Os crimes informáticos são, por isso, também, uma realidade a considerar, sendo que já foi dada notícia da respetiva proliferação em ambiente de estado de emergência.

Em causa poderão estar crimes como os de falsidade informática, acesso ilegítimo, sabotagem ou burla informática.

No contexto da presente situação excecional, salienta-se que constitui falsidade informática, entre outros comportamentos, a interferência, com a intenção de provocar engano nas relações jurídicas, por qualquer forma, num tratamento informático de dados, produzindo dados ou documentos não genuínos, com a intenção de que estes sejam considerados ou utilizados para finalidades juridicamente relevantes, sendo que se a conduta em causa incidir sobre dados registados ou incorporados em cartão bancário de pagamento ou em qualquer outro dispositivo que permita o acesso a sistema ou meio de pagamento, a sistema de comunicações ou a serviço de acesso condicionado, a pena será agravada.

O mero acesso, sem permissão legal ou sem autorização pelo proprietário ou por outro titular do direito do sistema ou de parte dele, a um sistema informático constitui a prática do crime de acesso ilegítimo, que será qualificado caso, através do acesso, o agente tomar conhecimento de segredo comercial ou industrial ou de dados confidenciais, protegidos por lei ou o benefício ou vantagem patrimonial obtidos forem de valor consideravelmente elevado.

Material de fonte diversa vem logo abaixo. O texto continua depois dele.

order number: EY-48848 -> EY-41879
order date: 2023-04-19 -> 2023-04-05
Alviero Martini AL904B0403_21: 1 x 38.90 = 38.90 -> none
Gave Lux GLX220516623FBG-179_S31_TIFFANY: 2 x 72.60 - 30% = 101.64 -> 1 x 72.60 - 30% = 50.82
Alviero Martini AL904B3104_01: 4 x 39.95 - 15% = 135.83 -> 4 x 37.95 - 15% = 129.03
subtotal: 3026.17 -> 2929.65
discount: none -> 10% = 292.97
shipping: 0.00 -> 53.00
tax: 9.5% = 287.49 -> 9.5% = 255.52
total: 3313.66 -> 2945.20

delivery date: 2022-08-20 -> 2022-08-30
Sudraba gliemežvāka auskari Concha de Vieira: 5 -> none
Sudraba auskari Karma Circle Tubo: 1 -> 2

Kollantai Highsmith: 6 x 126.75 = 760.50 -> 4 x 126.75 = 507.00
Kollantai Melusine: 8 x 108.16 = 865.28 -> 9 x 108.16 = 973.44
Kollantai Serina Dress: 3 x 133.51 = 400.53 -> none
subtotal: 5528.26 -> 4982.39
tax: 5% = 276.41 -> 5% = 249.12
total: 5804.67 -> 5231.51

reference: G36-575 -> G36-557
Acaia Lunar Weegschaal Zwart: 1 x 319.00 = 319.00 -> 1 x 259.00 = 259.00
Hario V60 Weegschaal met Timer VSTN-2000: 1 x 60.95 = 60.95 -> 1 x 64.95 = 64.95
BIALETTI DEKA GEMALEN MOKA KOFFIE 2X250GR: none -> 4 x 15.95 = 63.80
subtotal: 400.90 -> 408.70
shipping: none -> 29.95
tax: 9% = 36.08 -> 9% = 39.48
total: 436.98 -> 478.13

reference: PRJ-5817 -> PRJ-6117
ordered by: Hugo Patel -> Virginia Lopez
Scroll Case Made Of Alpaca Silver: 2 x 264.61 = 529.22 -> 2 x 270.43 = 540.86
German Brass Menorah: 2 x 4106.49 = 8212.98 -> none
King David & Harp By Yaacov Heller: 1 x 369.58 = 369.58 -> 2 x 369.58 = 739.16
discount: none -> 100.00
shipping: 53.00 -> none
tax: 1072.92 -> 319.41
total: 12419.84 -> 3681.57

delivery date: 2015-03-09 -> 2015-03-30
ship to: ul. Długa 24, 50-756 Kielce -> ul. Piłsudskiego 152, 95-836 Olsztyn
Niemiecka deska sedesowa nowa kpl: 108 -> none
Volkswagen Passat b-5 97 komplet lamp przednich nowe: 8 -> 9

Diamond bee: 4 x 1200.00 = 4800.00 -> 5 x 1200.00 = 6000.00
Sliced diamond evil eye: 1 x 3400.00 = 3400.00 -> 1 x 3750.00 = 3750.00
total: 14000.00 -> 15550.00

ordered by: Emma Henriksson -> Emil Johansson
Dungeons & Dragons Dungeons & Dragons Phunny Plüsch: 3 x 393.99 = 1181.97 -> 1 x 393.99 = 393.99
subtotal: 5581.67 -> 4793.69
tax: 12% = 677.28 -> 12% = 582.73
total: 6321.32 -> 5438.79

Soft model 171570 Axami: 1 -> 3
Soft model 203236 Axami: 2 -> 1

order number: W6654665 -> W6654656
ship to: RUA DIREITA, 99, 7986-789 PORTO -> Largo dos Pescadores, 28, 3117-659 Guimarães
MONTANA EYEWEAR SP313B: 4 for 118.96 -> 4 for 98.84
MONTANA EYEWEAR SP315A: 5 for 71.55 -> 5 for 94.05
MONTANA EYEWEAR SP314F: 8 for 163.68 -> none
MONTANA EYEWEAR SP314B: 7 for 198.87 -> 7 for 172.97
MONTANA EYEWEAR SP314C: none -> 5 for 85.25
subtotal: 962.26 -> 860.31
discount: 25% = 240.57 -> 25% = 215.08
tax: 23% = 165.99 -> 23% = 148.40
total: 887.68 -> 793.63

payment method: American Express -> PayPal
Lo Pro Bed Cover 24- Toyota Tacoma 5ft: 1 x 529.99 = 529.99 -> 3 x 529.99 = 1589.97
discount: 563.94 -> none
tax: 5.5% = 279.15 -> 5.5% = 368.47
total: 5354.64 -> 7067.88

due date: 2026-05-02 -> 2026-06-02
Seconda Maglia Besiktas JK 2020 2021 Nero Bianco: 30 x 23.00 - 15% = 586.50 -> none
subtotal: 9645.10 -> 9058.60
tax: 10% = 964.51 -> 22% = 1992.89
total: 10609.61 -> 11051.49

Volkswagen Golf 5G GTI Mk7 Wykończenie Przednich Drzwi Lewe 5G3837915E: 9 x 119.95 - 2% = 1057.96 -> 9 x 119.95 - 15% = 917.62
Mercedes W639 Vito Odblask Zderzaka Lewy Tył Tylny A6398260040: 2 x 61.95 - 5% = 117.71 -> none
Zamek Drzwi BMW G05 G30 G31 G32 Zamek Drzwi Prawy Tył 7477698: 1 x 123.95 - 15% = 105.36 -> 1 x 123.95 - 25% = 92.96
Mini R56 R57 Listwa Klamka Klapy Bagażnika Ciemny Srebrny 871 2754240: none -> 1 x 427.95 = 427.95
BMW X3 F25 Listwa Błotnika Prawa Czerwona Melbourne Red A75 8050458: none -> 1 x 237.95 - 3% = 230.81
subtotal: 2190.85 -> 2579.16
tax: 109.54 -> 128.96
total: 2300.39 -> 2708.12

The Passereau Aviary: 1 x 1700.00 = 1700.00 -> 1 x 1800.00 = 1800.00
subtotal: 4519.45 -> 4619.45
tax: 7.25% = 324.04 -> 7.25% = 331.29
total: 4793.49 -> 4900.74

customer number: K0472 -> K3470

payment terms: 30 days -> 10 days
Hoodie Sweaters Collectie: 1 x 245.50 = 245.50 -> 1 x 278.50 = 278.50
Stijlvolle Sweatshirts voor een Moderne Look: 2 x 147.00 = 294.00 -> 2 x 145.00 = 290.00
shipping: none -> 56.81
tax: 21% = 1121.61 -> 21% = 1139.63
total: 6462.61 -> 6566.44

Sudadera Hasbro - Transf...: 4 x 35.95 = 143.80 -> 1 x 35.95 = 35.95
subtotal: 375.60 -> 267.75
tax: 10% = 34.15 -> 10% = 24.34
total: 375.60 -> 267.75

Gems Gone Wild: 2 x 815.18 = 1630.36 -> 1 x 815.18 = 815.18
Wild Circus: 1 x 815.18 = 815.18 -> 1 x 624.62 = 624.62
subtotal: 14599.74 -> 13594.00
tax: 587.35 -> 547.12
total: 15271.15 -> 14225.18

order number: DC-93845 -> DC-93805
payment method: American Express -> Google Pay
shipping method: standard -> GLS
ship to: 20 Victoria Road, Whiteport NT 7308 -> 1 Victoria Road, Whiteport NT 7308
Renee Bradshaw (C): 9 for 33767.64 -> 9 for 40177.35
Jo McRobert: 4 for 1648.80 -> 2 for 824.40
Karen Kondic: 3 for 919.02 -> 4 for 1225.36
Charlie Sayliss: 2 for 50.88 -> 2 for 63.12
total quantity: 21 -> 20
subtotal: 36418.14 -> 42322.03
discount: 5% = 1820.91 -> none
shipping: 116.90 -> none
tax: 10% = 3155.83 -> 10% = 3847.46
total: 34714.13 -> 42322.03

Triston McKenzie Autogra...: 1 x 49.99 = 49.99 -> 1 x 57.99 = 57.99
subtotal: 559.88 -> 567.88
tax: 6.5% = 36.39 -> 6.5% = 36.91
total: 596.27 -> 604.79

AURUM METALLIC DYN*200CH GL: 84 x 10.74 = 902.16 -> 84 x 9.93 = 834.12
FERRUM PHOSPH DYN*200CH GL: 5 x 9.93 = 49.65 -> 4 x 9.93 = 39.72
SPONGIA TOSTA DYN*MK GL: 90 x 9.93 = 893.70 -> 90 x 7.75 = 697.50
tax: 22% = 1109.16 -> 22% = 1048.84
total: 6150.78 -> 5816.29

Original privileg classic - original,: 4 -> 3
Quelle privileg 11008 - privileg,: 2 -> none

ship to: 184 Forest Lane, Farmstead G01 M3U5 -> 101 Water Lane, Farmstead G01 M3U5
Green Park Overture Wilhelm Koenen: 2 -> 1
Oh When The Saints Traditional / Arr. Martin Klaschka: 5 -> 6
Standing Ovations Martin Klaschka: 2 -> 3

Por seu turno, praticará o crime de sabotagem informática simples quem, sem permissão legal ou sem para tanto estar autorizado pelo proprietário, por outro titular do direito do sistema ou de parte dele, entravar, impedir, interromper ou perturbar gravemente o funcionamento de um sistema informático, através da introdução, transmissão, deterioração, danificação, alteração, apagamento, impedimento do acesso ou supressão de programas ou outros dados informáticos ou de qualquer outra forma de interferência em sistema informático.

Poderá igualmente estar em causa uma burla informática, crime imputável, nomeadamente, a quem, com intenção de obter para si ou para terceiro enriquecimento ilegítimo, causar a outra pessoa prejuízo patrimonial, interferindo no resultado de tratamento de dados ou utilizar dados sem autorização.

Alguns dos cibercrimes acima mencionados dependem de queixa, nomeadamente o acesso ilegítimo simples e a burla informática simples, sendo, por isso, necessário o impulso processual da vítima para se iniciar a investigação.

Apesar de os crimes informáticos não serem legalmente qualificados como urgentes, a maior suscetibilidade de perda de prova e de perda do produto do ato ilícito associados a este tipo de crimes, confere-lhes uma urgência de investigação que poderá justificar a intervenção cautelar das autoridades sobretudo em estado de emergência. De outra forma, poderão os prejuízos causados pelos cibercrimes ser de difícil ou mesmo impossível recuperação.